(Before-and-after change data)
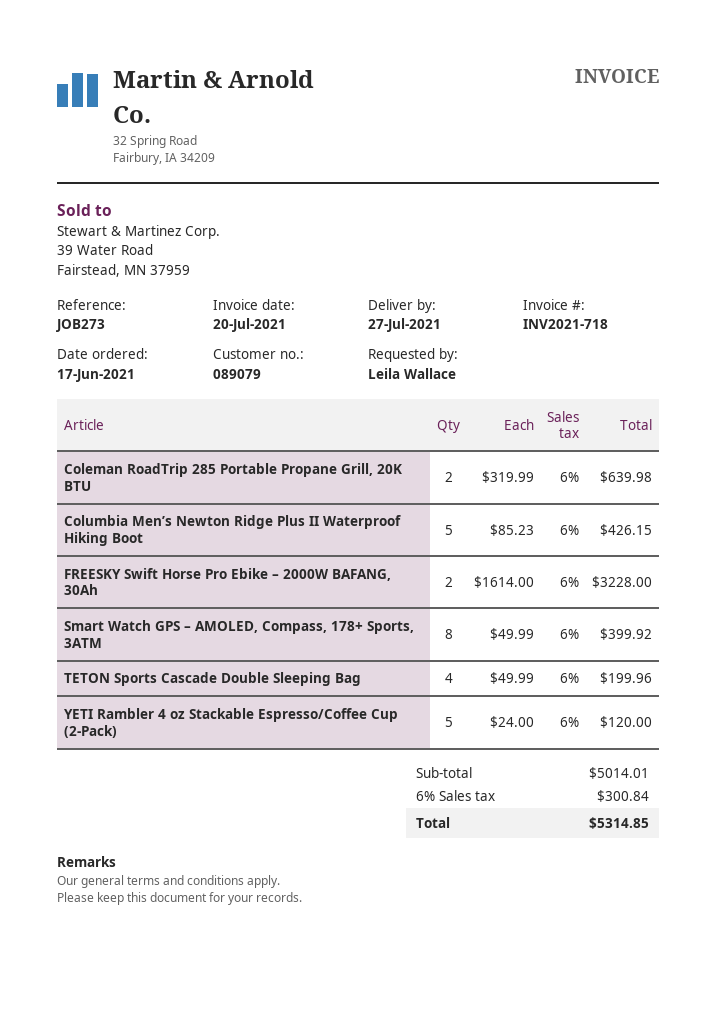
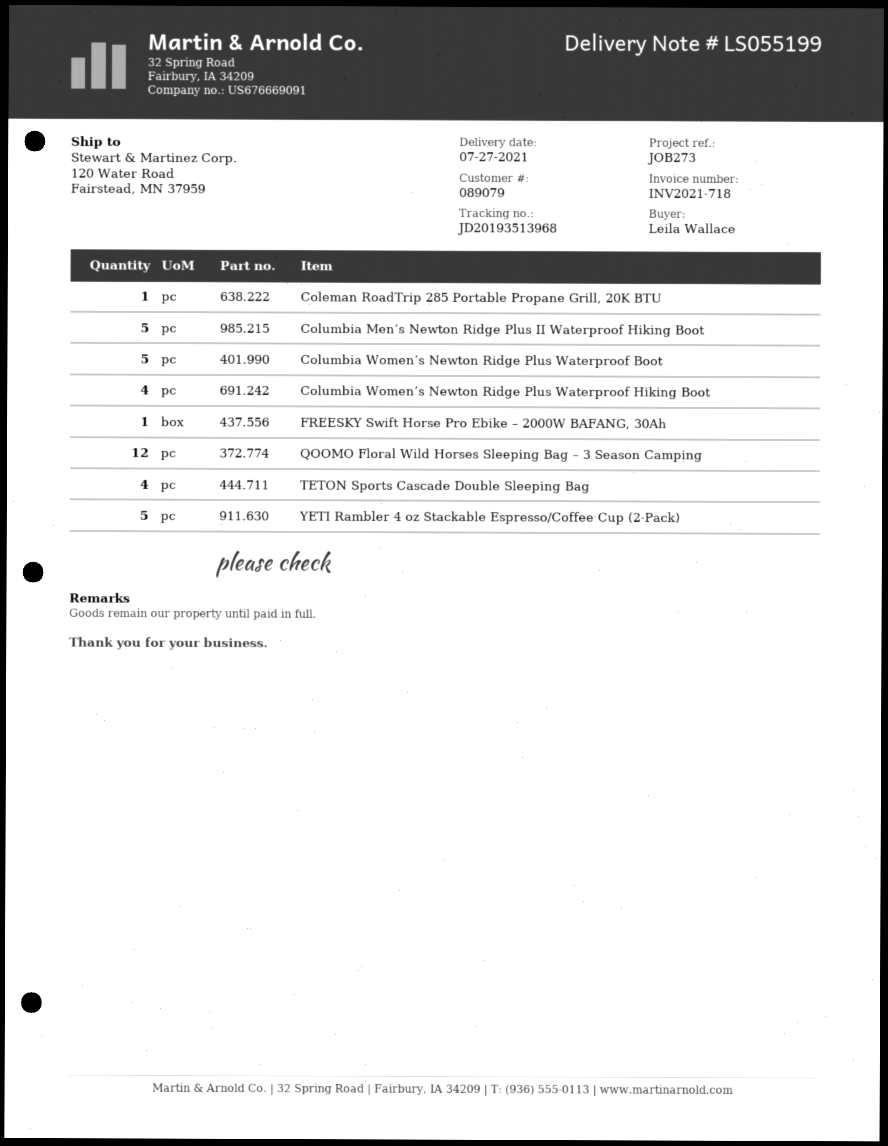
Coleman RoadTrip 285 Portable Propane Grill, 20K BTU: 2 -> 1
FREESKY Swift Horse Pro Ebike – 2000W BAFANG, 30Ah: 2 -> 1
Smart Watch GPS – AMOLED, Compass, 178+ Sports, 3ATM: 8 -> none
Columbia Women’s Newton Ridge Plus Waterproof Boot: none -> 5
Columbia Women’s Newton Ridge Plus Waterproof Hiking Boot: none -> 4
QOOMO Floral Wild Horses Sleeping Bag – 3 Season Camping: none -> 12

(TASK INSTRUCTIONS): Transcribe the whole of the data exactly, minus any pictures.

(THE COMPLETED TASK):
Coleman RoadTrip 285 Portable Propane Grill, 20K BTU: 2 -> 1
FREESKY Swift Horse Pro Ebike – 2000W BAFANG, 30Ah: 2 -> 1
Smart Watch GPS – AMOLED, Compass, 178+ Sports, 3ATM: 8 -> none
Columbia Women’s Newton Ridge Plus Waterproof Boot: none -> 5
Columbia Women’s Newton Ridge Plus Waterproof Hiking Boot: none -> 4
QOOMO Floral Wild Horses Sleeping Bag – 3 Season Camping: none -> 12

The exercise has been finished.